> _Exercise materials_

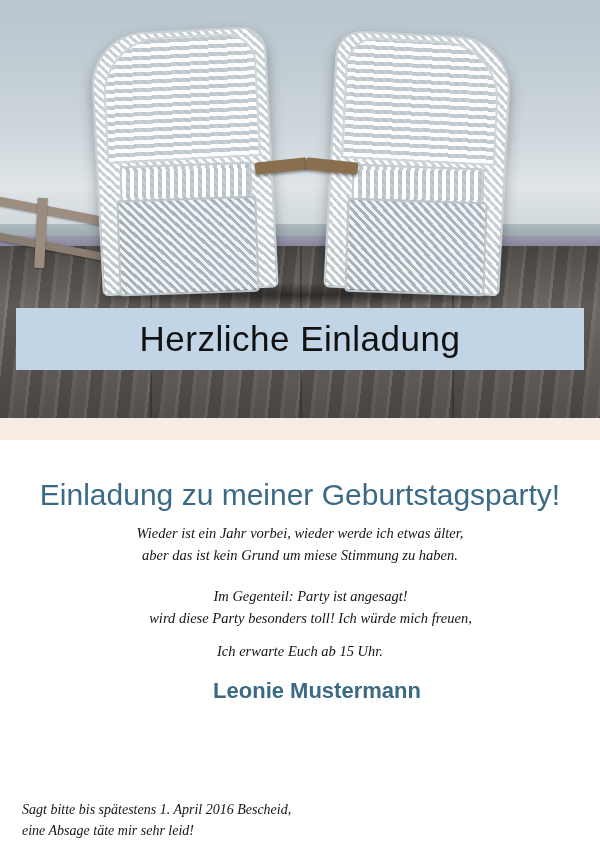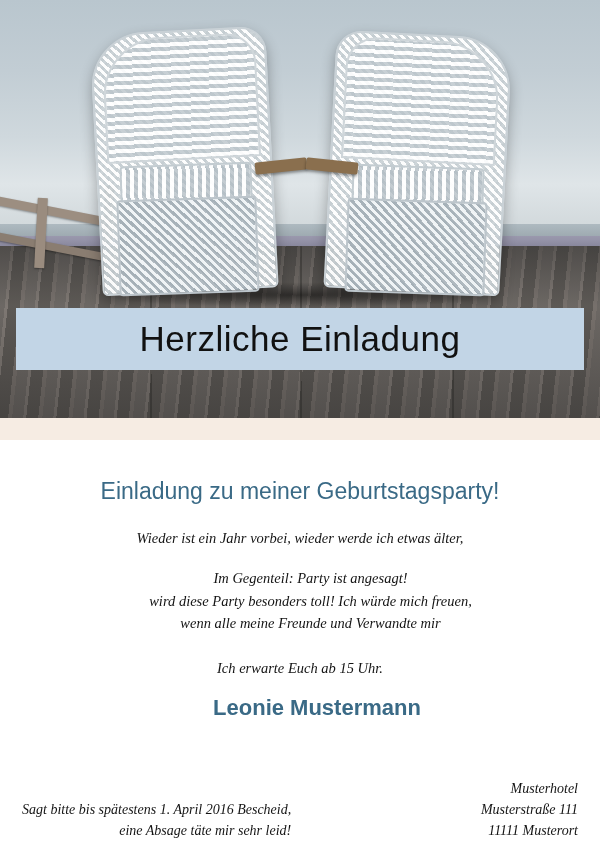"Einladung zu meiner Geburtstagsparty!" .headline { font-size: 23px -> 30px }
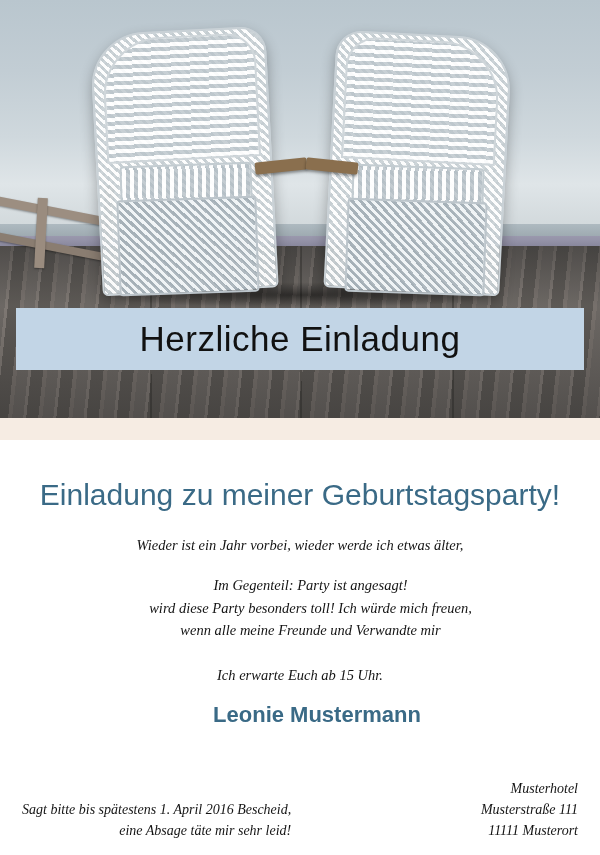"Wieder ist ein Jahr vorbei," .para { margin-top: 22px -> 10px }
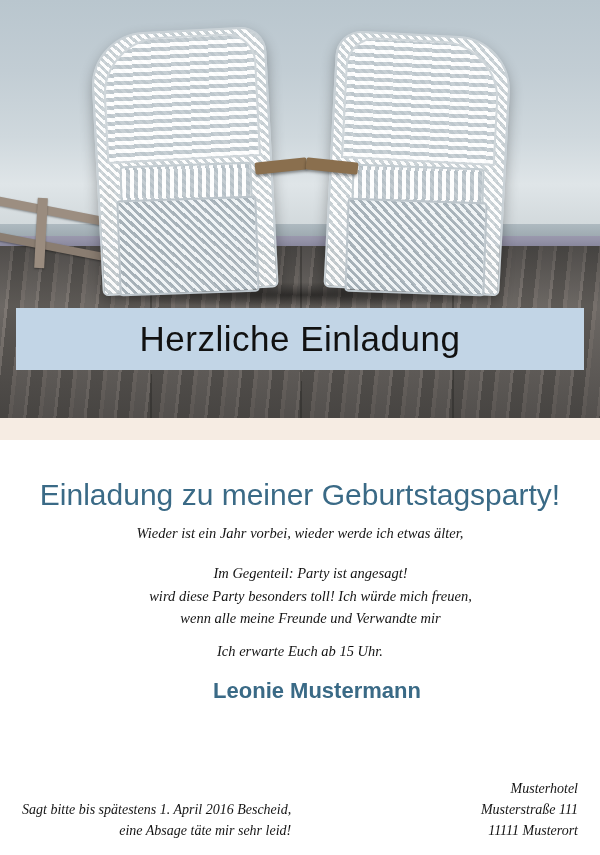"aber das ist kein Grund" div { html: none -> <div>aber das ist kein Grund um miese Stimmung zu haben.</div> }
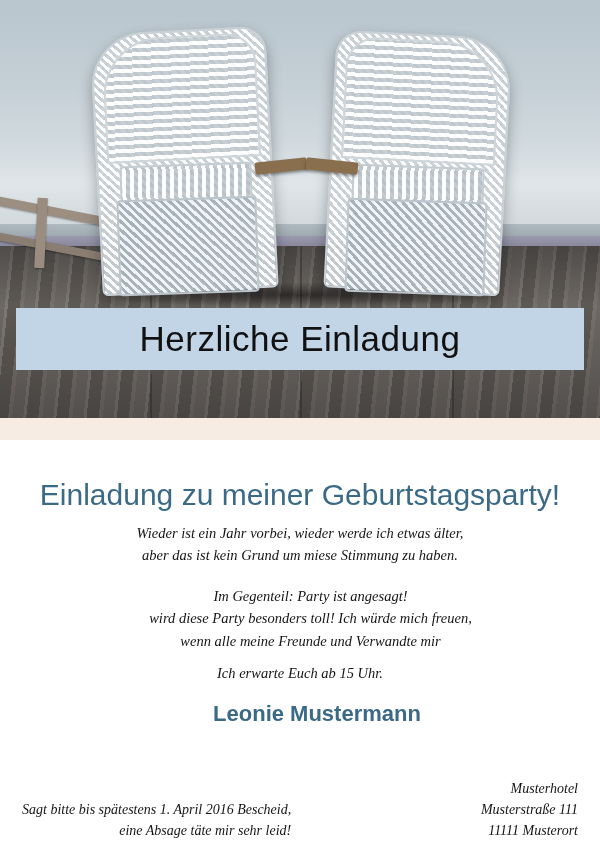"wenn alle meine Freunde und" div { html: <div>wenn alle meine Freunde und Verwandte mir</div> -> none }
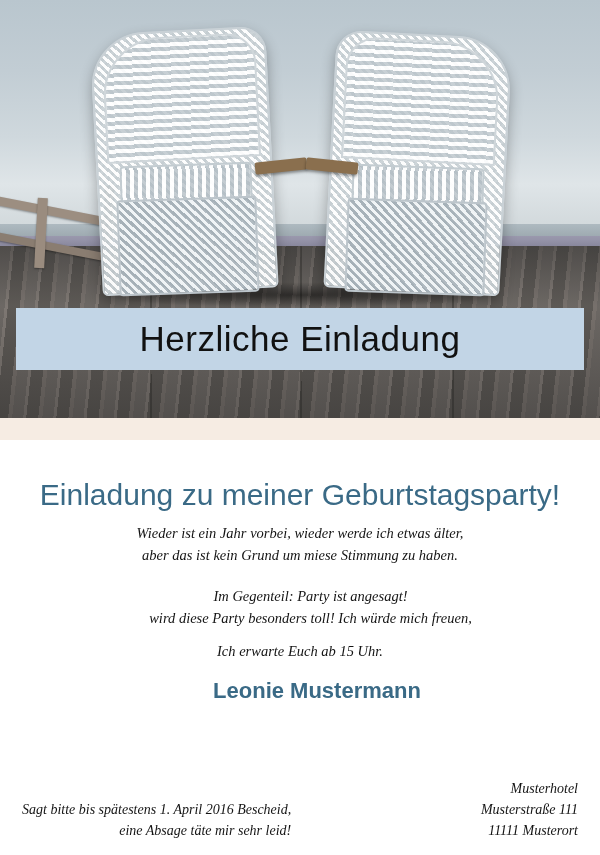"Musterhotel" div.venue { html: <div> <div>Musterhotel</div> <div>Musterstraße 111</div> <div>11111 Musterort</div> </div> -> none }
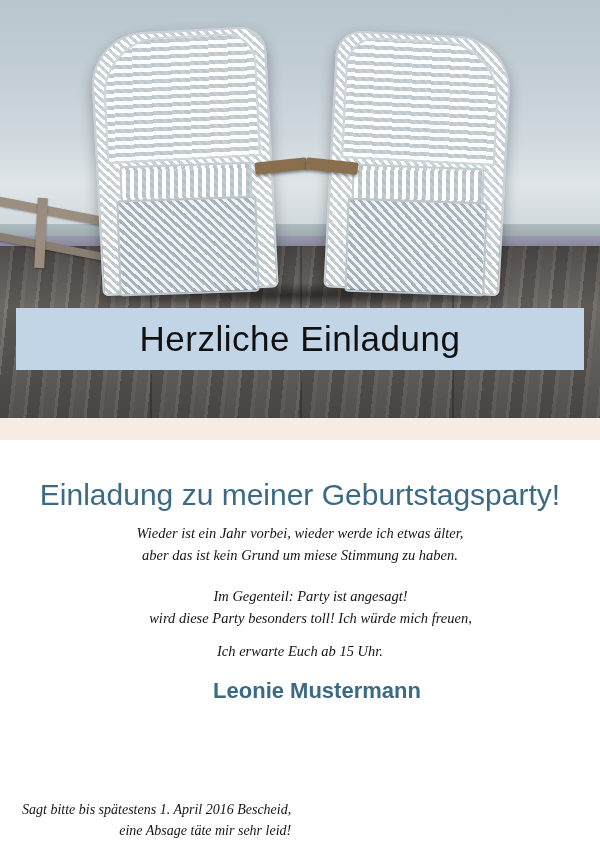"Sagt bitte bis spätestens 1." .rsvp { text-align: right -> left }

> _Task to carry out_
If an entry above holds a picture, leave that picture out and print the rest exactly.

> _Exercise response_
"Einladung zu meiner Geburtstagsparty!" .headline { font-size: 23px -> 30px }
"Wieder ist ein Jahr vorbei," .para { margin-top: 22px -> 10px }
"aber das ist kein Grund" div { html: none -> <div>aber das ist kein Grund um miese Stimmung zu haben.</div> }
"wenn alle meine Freunde und" div { html: <div>wenn alle meine Freunde und Verwandte mir</div> -> none }
"Musterhotel" div.venue { html: <div> <div>Musterhotel</div> <div>Musterstraße 111</div> <div>11111 Musterort</div> </div> -> none }
"Sagt bitte bis spätestens 1." .rsvp { text-align: right -> left }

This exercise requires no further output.